Это очень точное описание героя, которое, возможно, имеет отношение к автохарактеристике Платонова, ощущавшего в своей жизни сторожа, двойника, оно может служить подходом к пониманию закрытой личности писателя. Сашина рефлексия, его раздвоенность, безутешность, зависимость от внутреннего сторожа, то и дело открывающего «заднюю дверь воспоминаний», находит отражение в мыслях героя: «Лучше я буду тосковать, чем работать с тщательностью, но упускать людей, — убедился Дванов. — В работе все здесь забылось, и жить стало нетрудно, а зато счастье всегда в отсрочке…»
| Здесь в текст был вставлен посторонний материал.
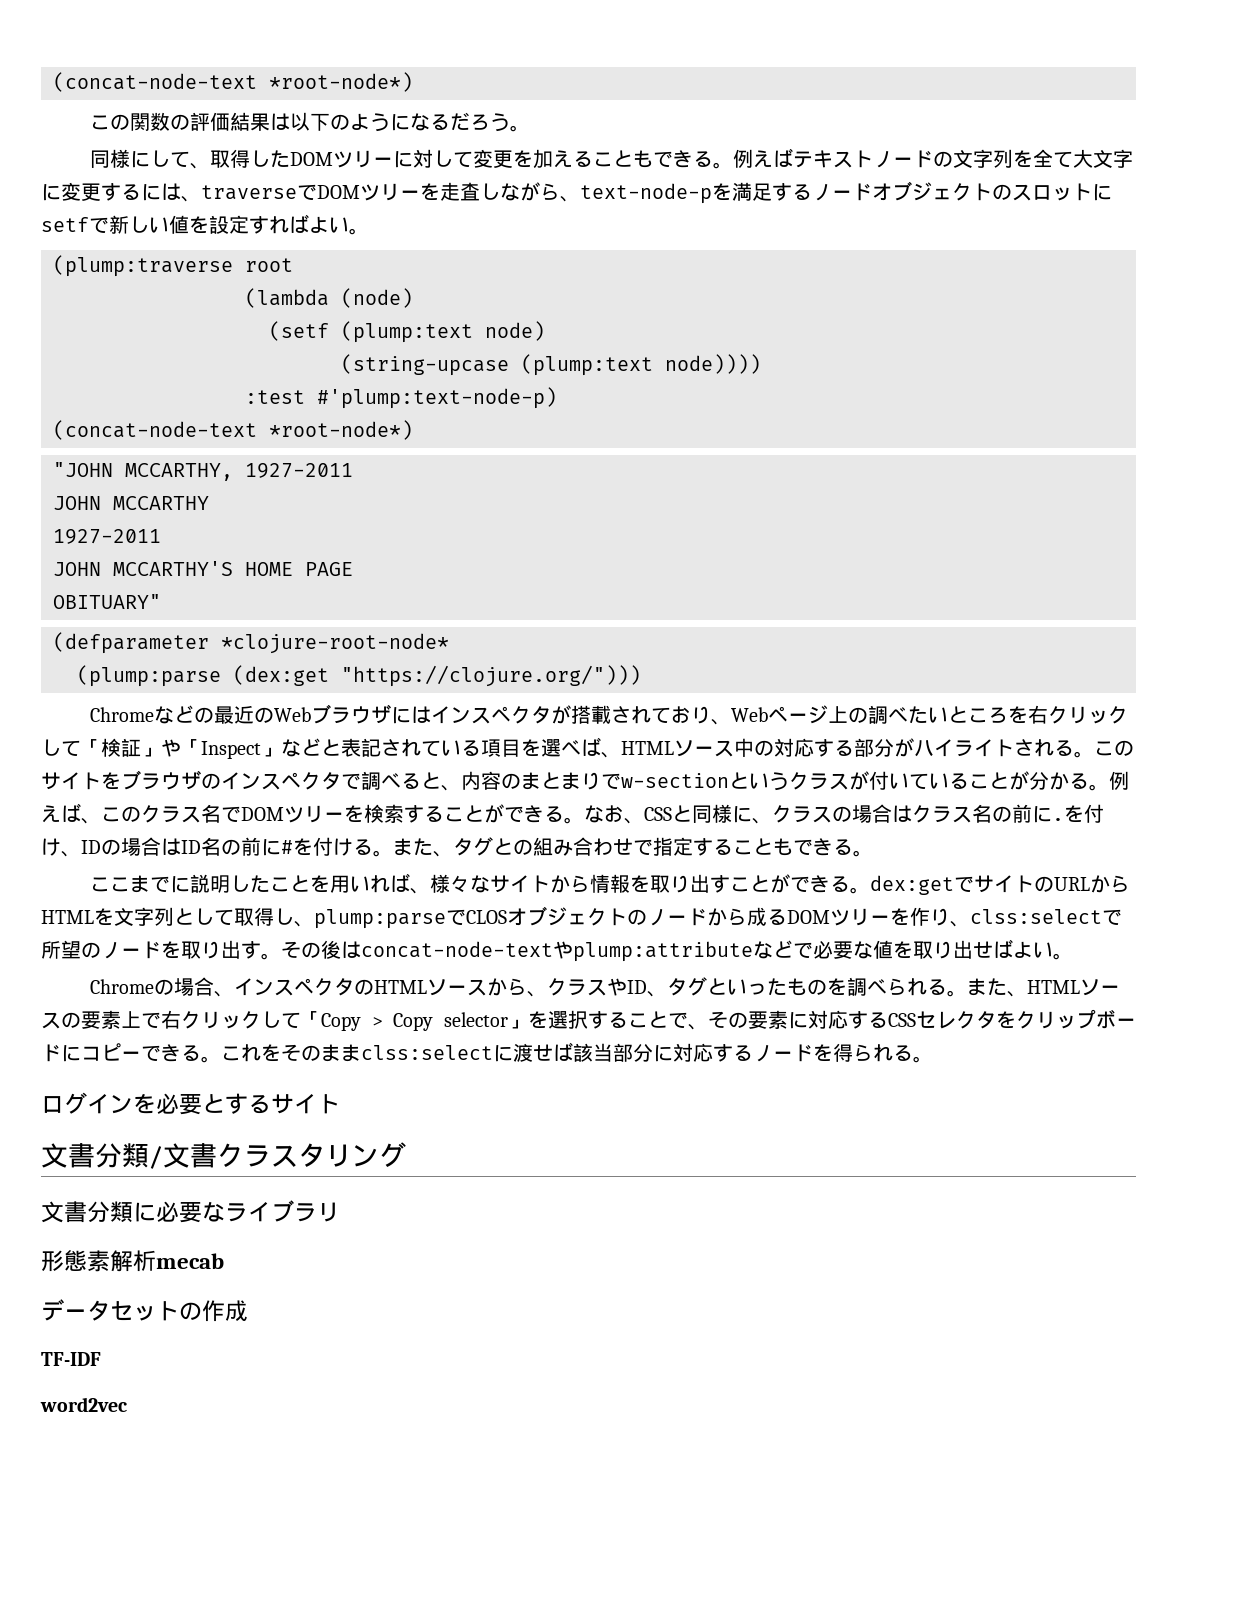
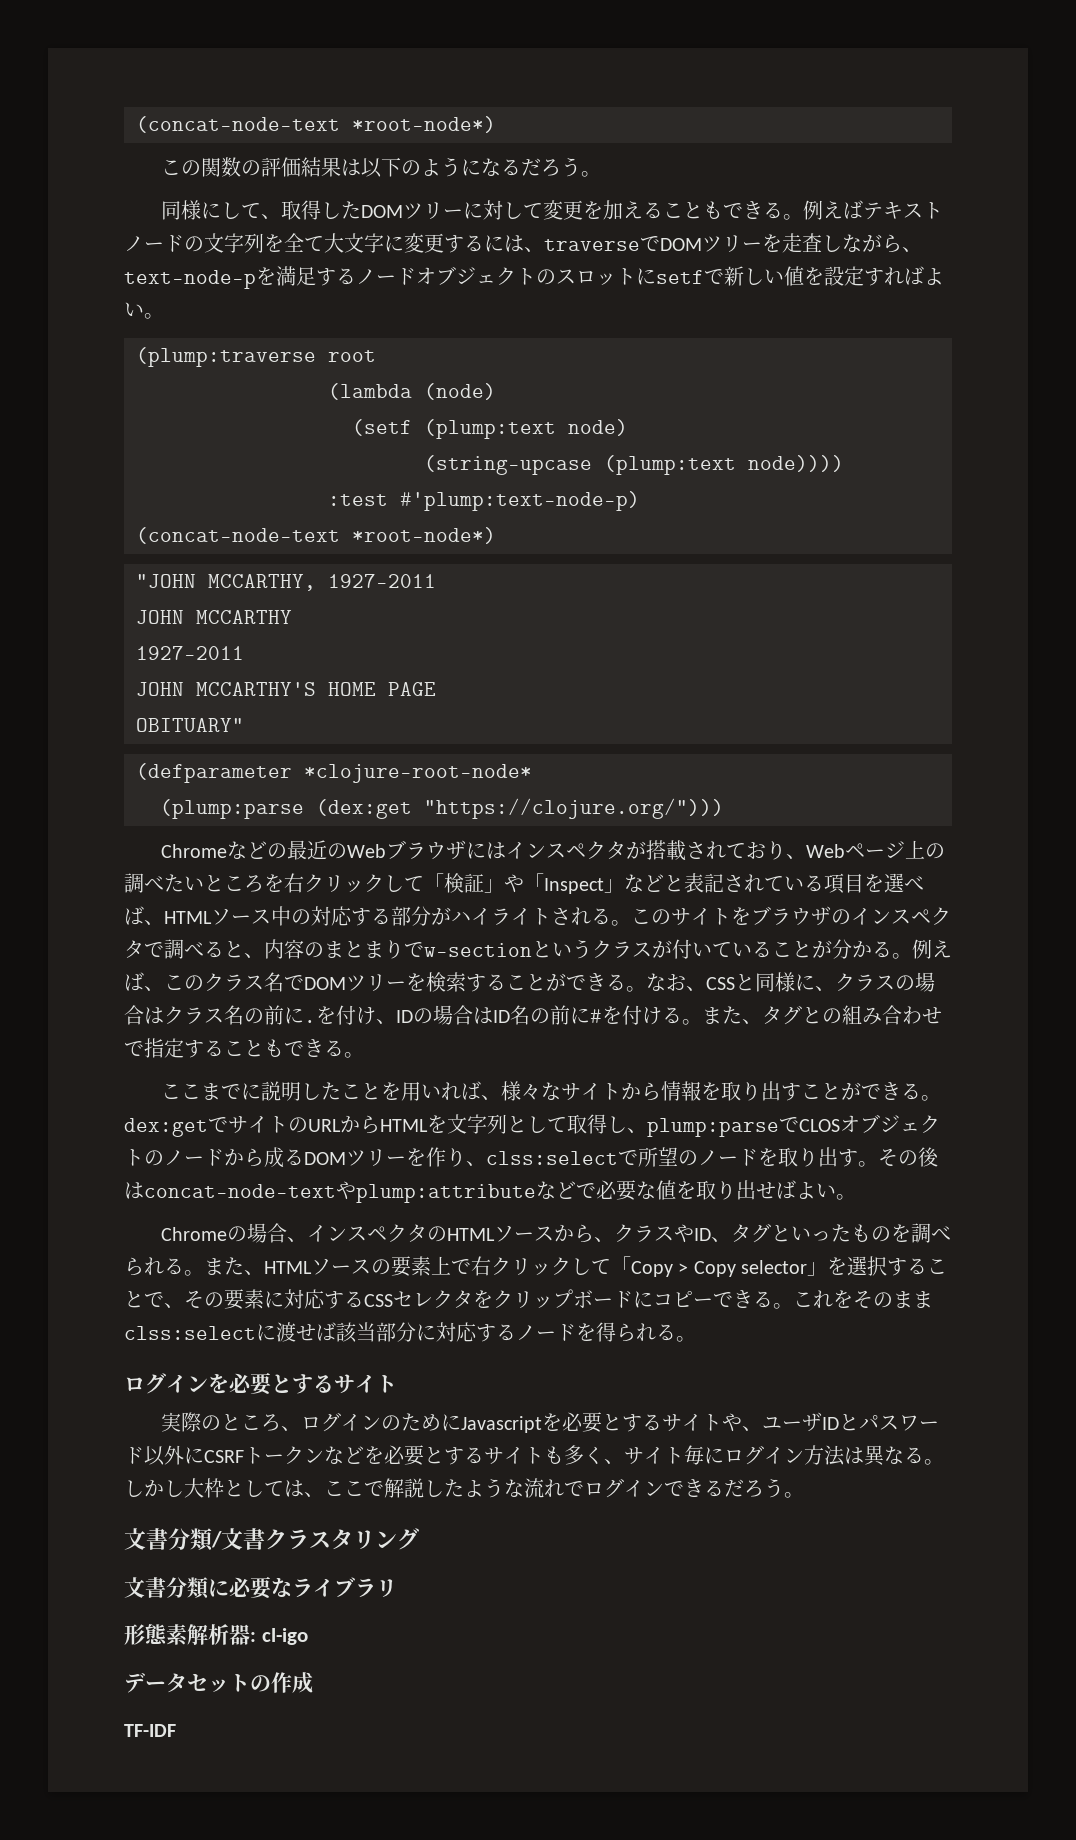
+ 実際のところ、ログインのためにJavascriptを必要とするサイトや、ユーザIDとパスワード以外にCSRFトークンなどを必要とするサイトも多く、サイト毎にログイン方法は異なる。しかし大枠としては、ここで解説したような流れでログインできるだろう。
- 形態素解析mecab
+ 形態素解析器: cl-igo
- word2vec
Они все — и Дванов, и Чепурный, и Яков Титыч, и Симон Сербинов, и Копенкин — не жильцы на этом свете. Коммунистическое солнце катится к зиме, тела всех куриц давно съедены, попытки создать электричество из солнечного света так же бесплодны, как чевенгурская любовь, и если б не невесть откуда взявшиеся в степи вооруженные люди, которые уничтожили жителей городка в кратком, но яростном бою, коммуну ждала бы не героическая смерть, а куда более жалкая участь.
О том, кто скрывается за убийцами Чевенгура, единого мнения у исследователей нет. В романе устами одного из героев говорится о казаках, кадетах на лошадях, но это его видение, и некоторые комментаторы полагают, что нападающие суть регулярные части Красной армии, посланные из центра с приказом уничтожить еретическую коммуну. Версия, спору нет, романтичная, но отвечающая ли авторскому намерению — большой вопрос. То, что, по суждению литературоведа Михаила Геллера, впоследствии не раз повторенному, кадетам неоткуда было взяться осенью 1921 года в воронежской степи, ничего не доказывает. Появление белоказаков в Воронеже в 1920-м, описанное в «Сокровенном человеке», вызвало критическое возражение у исторически дотошного Литвина-Молотова — не могло быть такого. Что с того? Платонов не изменил ни строчки. Когда это было ему необходимо, он запросто переступал через историю и смешивал любые времена подобно тому, как вольно обращался с мировой географией в «Эфирном тракте», а с историей в «Иване Жохе» и «Епифанских шлюзах». Единственное, что можно утверждать наверняка, — нападения из степи в Чевенгуре ждали. Не случайно Дванов собирается, но не успевает сделать деревянный диск для метания камня и кирпича в противника Чевенгура (но какого именно, не уточняется), недаром Копенкин три дня ездит с разведкой по степи и, возвратившись, говорит: «Берегите Чевенгур». От кого берегите — неизвестно. От врага. Только независимо оттого, белыми или красными, советскими или антисоветскими были разгромившие город солдаты, их цвет и политическая принадлежность ничего принципиально не меняют ни в сюжете, ни даже в идеологии романа.
Чевенгур, как Карфаген, должен быть разрушен. Его и разрушают. Машинное против стихийного и живого. Чужое войско против родного братства. Разумное против сердечного. И первое в этих парах оказывается сильнее.
В живых остаются лишь два чевенгурца — братья Двановы, но один, Саша, после разгрома коммуны и смерти Копенкина уходит в озеро Мутево к отцу, исполняя свой давний завет, а второй, Прокофий, ничего о том не знающий и плачущий на развалинах города среди всего доставшегося ему имущества, обещает Захару Павловичу даром привести Сашку — финал, который трактуется по-разному и, возможно, как некий положительный итог и нравственное преображение раскаявшегося чевенгурского «великого инквизитора», не случайно Копенкин некогда спрашивал: «…когда ж у Прошки горе будет, чтоб он остановился среди места и заплакал?» Вот это горе и приходит. Но опять же независимо от того, как относиться к Прокофию Дванову и что думать о его «переходе на людской состав», главной идеей, итогом романа становится не победа духовного над материальным, братского над небратским, а тотальное торжество смерти, богатый урожай, собранный ею на русской земле, и подобный финал не только совершенно оправдан, но и единственно возможен. Вознамерившиеся построить рай на земле, объявившие конец истории, упразднившие Бога, превратившие церковь в ревком и выкорчевавшие кресты на могилах люди ничем иным, как смертью, руководствоваться не могут и ни к чему иному, как к смерти, не придут.
И вывод этот, хотел того Платонов или нет, безмерно печален, ибо он выносил невольный приговор и становился нечаянным итогом всей русской революции и того обезбоженного мира, который она породила, — идея, которую достаточно легко распознали два квалифицированных читателя романа, — Горький и Литвин-Молотов — независимо друг от друга давшие отрицательный отзыв.